Tools / Templates
Battle Card Template
A free, field-tested battle card template built for how sellers actually work mid-call. Structured around objections, not feature lists.
Overview
Here's what usually happens: product marketing spends two weeks building a battlecard. It's thorough. It's well-researched. It covers every angle. Sales uses it once, bookmarks it, and never opens it again. Three months later, a rep loses a deal to a competitor and says "I didn't know they dropped their pricing."
The template below is built to avoid that. It's structured for how sellers actually work during a live call, not how PMMs wish they'd work.
What is a battle card?
A battle card is a one-page cheat sheet for beating a specific competitor in a live deal. One competitor per card. One page per card.
If it's longer than one page, it won't get used. If it covers multiple competitors, it's a competitive landscape doc, not a battle card. Different thing, different purpose.
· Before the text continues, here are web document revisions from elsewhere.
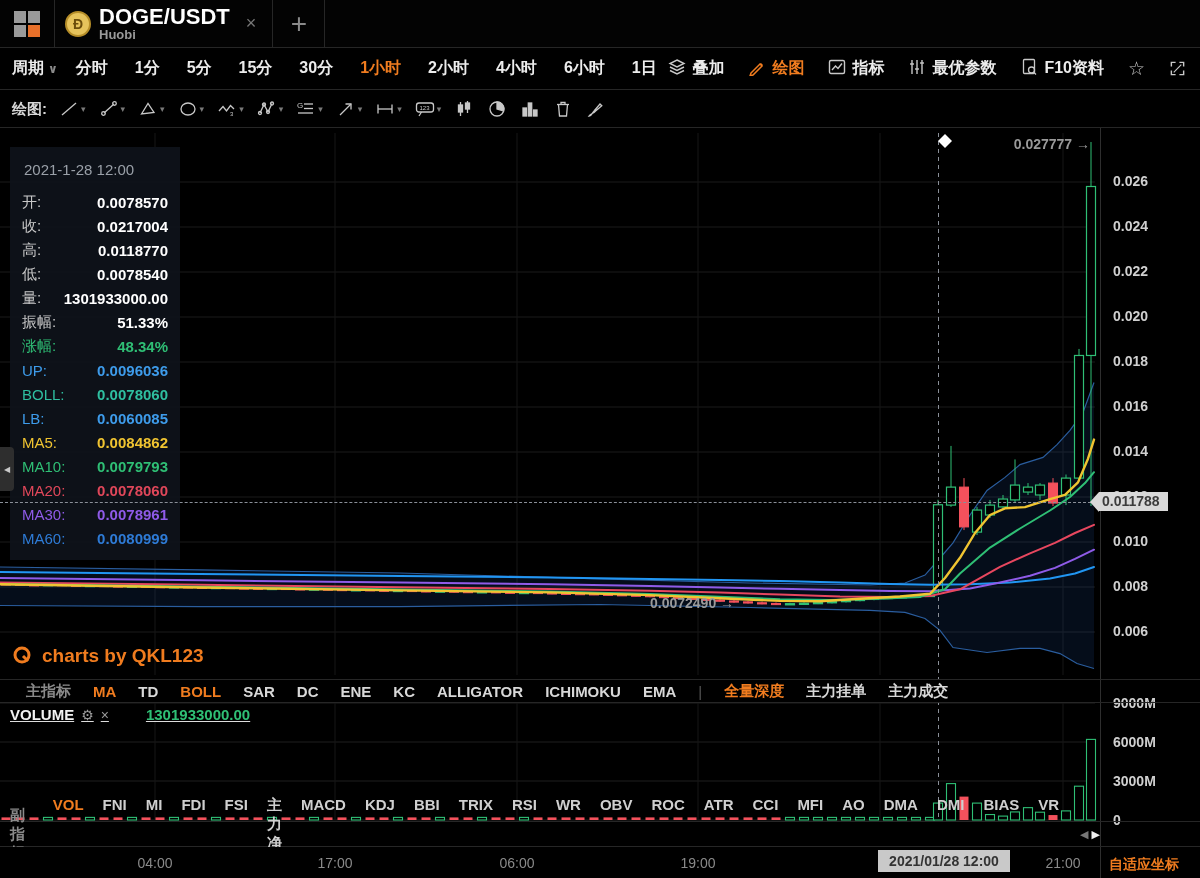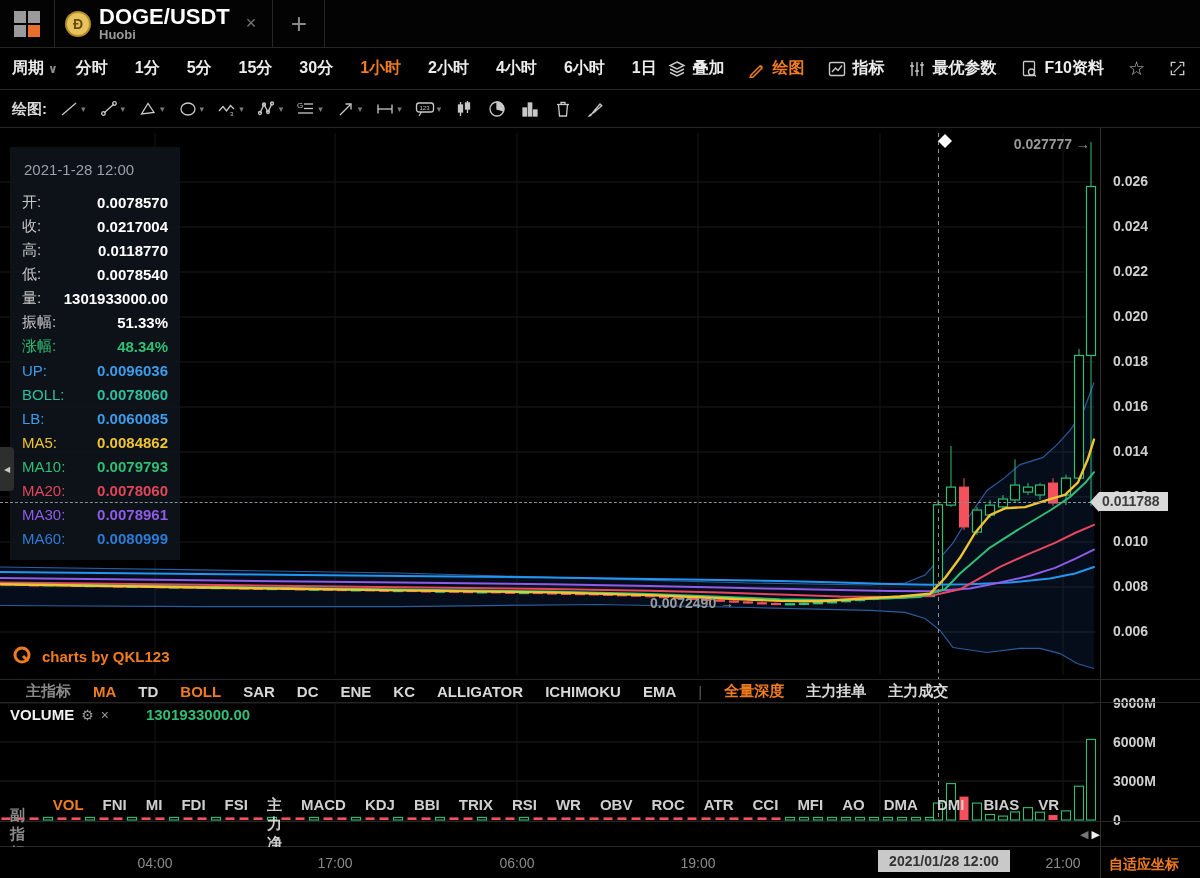"叠加" .tb-act { align-items: center -> flex-start }
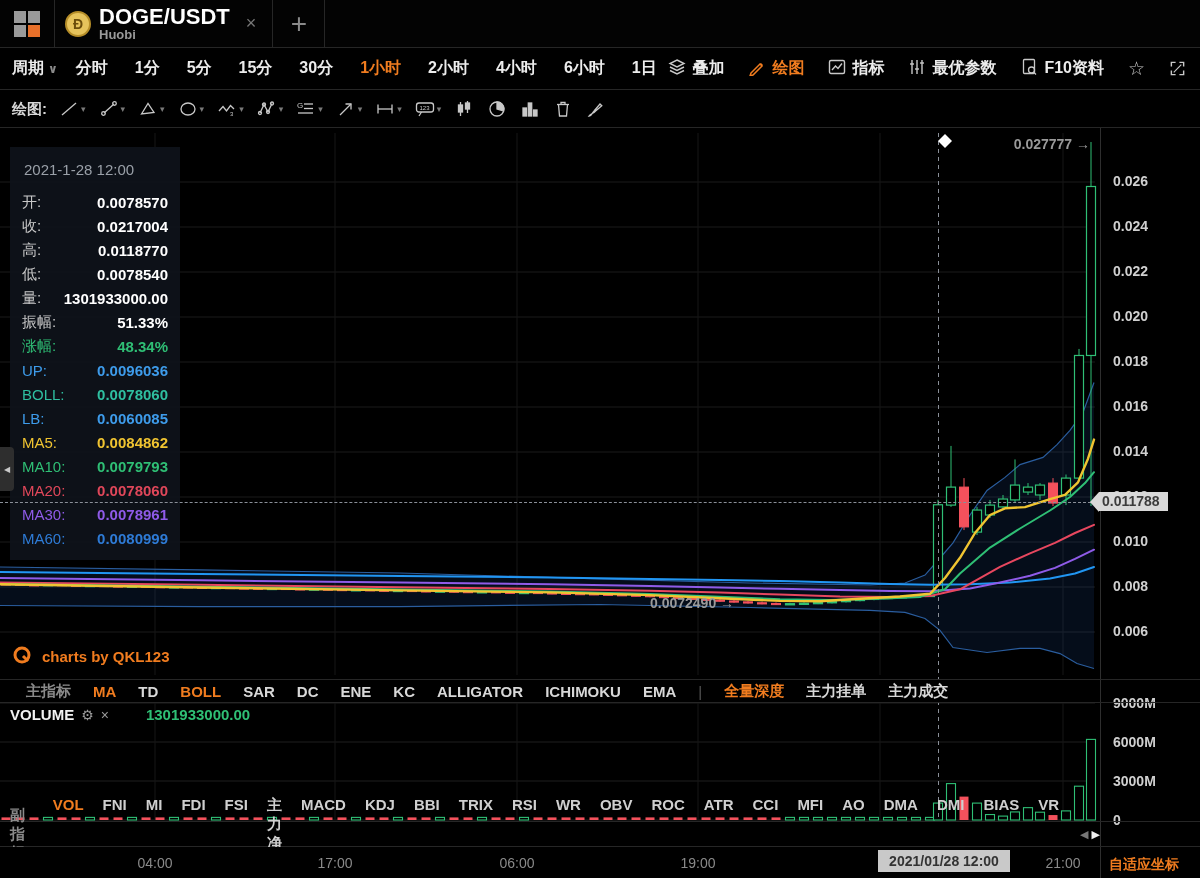"charts by QKL123" .watermark { font-size: 15px -> 19px }
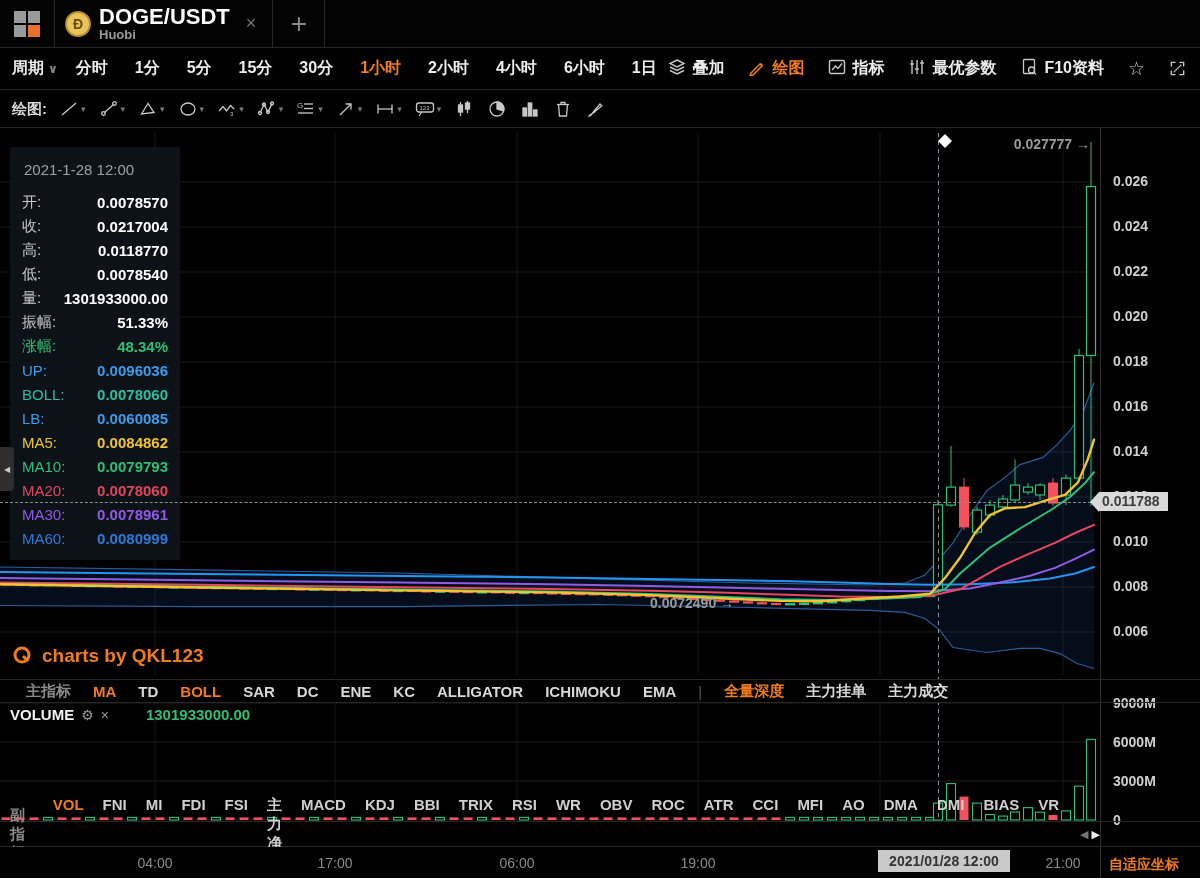"VOLUME" .volrow { text-decoration: none -> underline }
The job of a battle card is narrow: give a rep the exact words to say when a buyer brings up a competitor, the questions to ask that expose that competitor's weaknesses, and the proof points to close the gap. That's it.
Why battle cards matter
Picture what happens without them.
Your rep is on a call with a VP of Engineering who just said "we're also looking at Competitor X." The rep has about 8 seconds before the silence gets awkward. Without a battle card, they improvise. Maybe they nail it. More likely, they say something vaguely accurate, slightly wrong, and not at all compelling. In an enterprise deal, that moment of uncertainty costs you.
Now multiply that across your team. Every rep has a different story about the same competitor. The VP of Sales says one thing in a QBR. A new SDR says something completely different on a cold call. The buyer talks to both and notices the inconsistency. Trust erodes.
Objections that should be handled in 30 seconds turn into 5-minute stumbles that kill deal momentum. Reps start avoiding competitive conversations instead of leaning into them.
A good battlecard fixes all of this. A bad one sits in a Google Drive folder with "Final_v3_REAL_FINAL" in the filename.
What's included in the template
This template has four sheets. Each one exists for a reason.
1. Battle card template
The main card. This is what your reps actually pull up during a call.
- Competitor snapshot: founding date, HQ, funding, employee count, key leadership. Not because reps will recite this on a call, but because context changes how you position. A bootstrapped 50-person company competes differently than a $200M Series D company. Your reps should know which one they're dealing with.
- Target market and ICP: who this competitor sells to and who their best customers are. This matters because their sweet spot is where they'll fight hardest. Outside it, you have leverage.
- Pricing model and typical deal size: what buyers will actually pay, not the list price on their website. If your reps don't know the competitor's real pricing (the number that shows up in proposals, not marketing pages), they'll get blindsided.
- Strengths and weaknesses: be honest here. If you pretend the competitor has no strengths, your reps will lose credibility the moment a buyer pushes back. Acknowledge where they're strong, then pivot to where you're stronger.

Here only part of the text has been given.